A single number is wanted: how many lines of the data below include the string "span"?
Start of MATERIAL PROVIDED
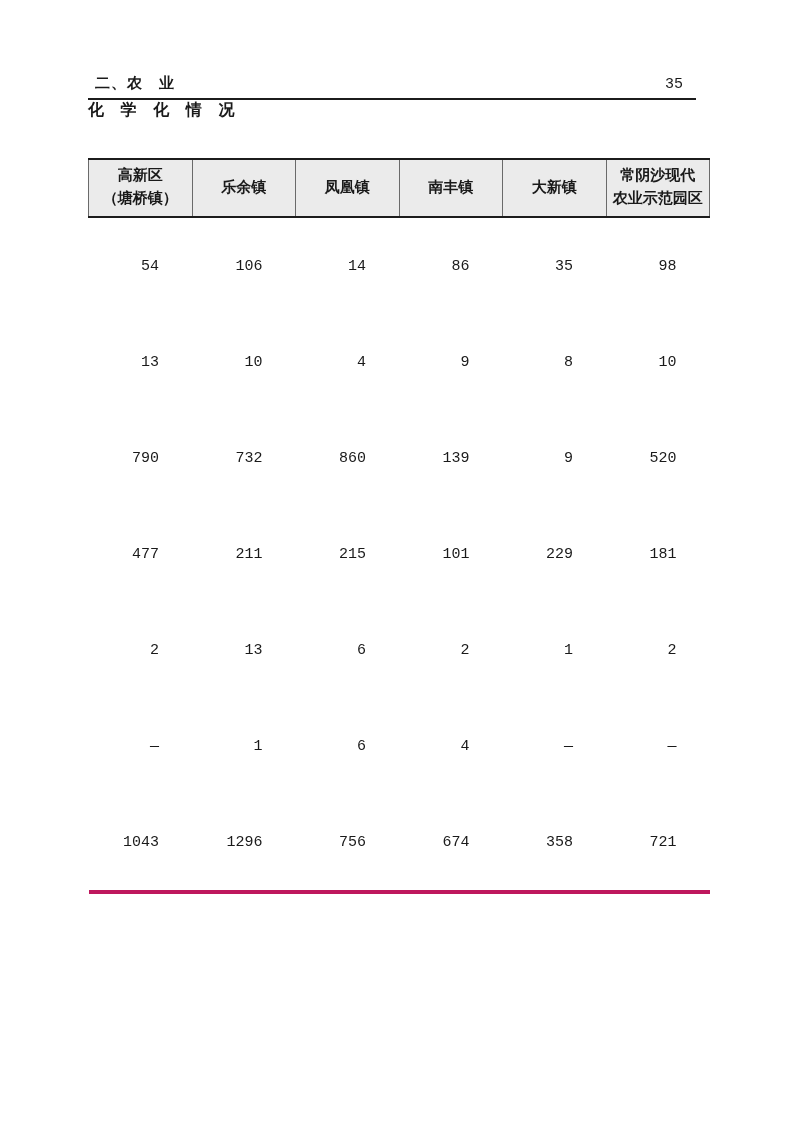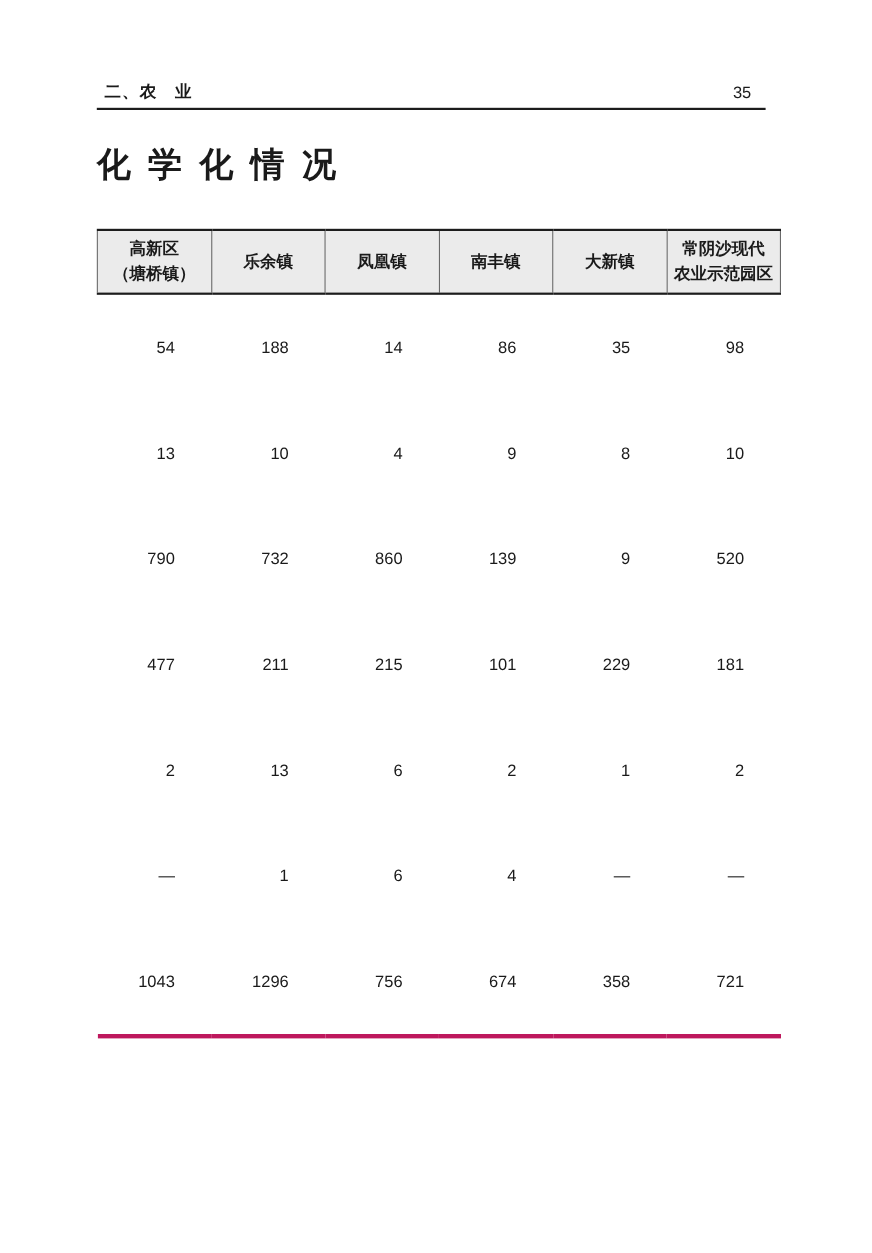--- a/index.html
+++ b/index.html
@@ -2,21 +2,21 @@
 <html><head>
 <meta charset="utf-8">
 <style>
   html, body { margin:0; padding:0; background:#ffffff; }
   .page {
     position:relative;
     width:779px; height:1139px;
     box-sizing:border-box;
     background:#ffffff;
     padding:74px 83px 0 88px;
-    font-family:Liberation Sans, sans-serif;
+    font-family:Liberation Mono, monospace;
     color:#1a1a1a;
     overflow:hidden;
   }
   .masthead {
     display:flex;
     justify-content:space-between;
     align-items:flex-end;
   }
   .section-label {
     font-size:15px;
@@ -28,22 +28,21 @@
   .page-number {
     font-size:15px;
     padding-right:13px;
   }
   .rule {
     height:2px;
     background:#1c1c1c;
     margin-top:5px;
   }
   .page-title {
-    margin-top:29px;
-    font-size:31px;
+    font-size:16px;
     font-weight:bold;
     letter-spacing:1px;
     word-spacing:5px;
     white-space:pre;
   }
   .data-table {
     margin-top:37px;
     width:622px;
     border-collapse:collapse;
     table-layout:fixed;
@@ -112,21 +111,21 @@
         </th>
         <th>
           <span class="hline">常阴沙现代</span>
           <span class="hline">农业示范园区</span>
         </th>
       </tr>
     </thead>
     <tbody>
       <tr>
         <td>54</td>
-        <td>188</td>
+        <td>106</td>
         <td>14</td>
         <td>86</td>
         <td>35</td>
         <td>98</td>
       </tr>
       <tr>
         <td>13</td>
         <td>10</td>
         <td>4</td>
         <td>9</td>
End of MATERIAL PROVIDED
RESULT:
2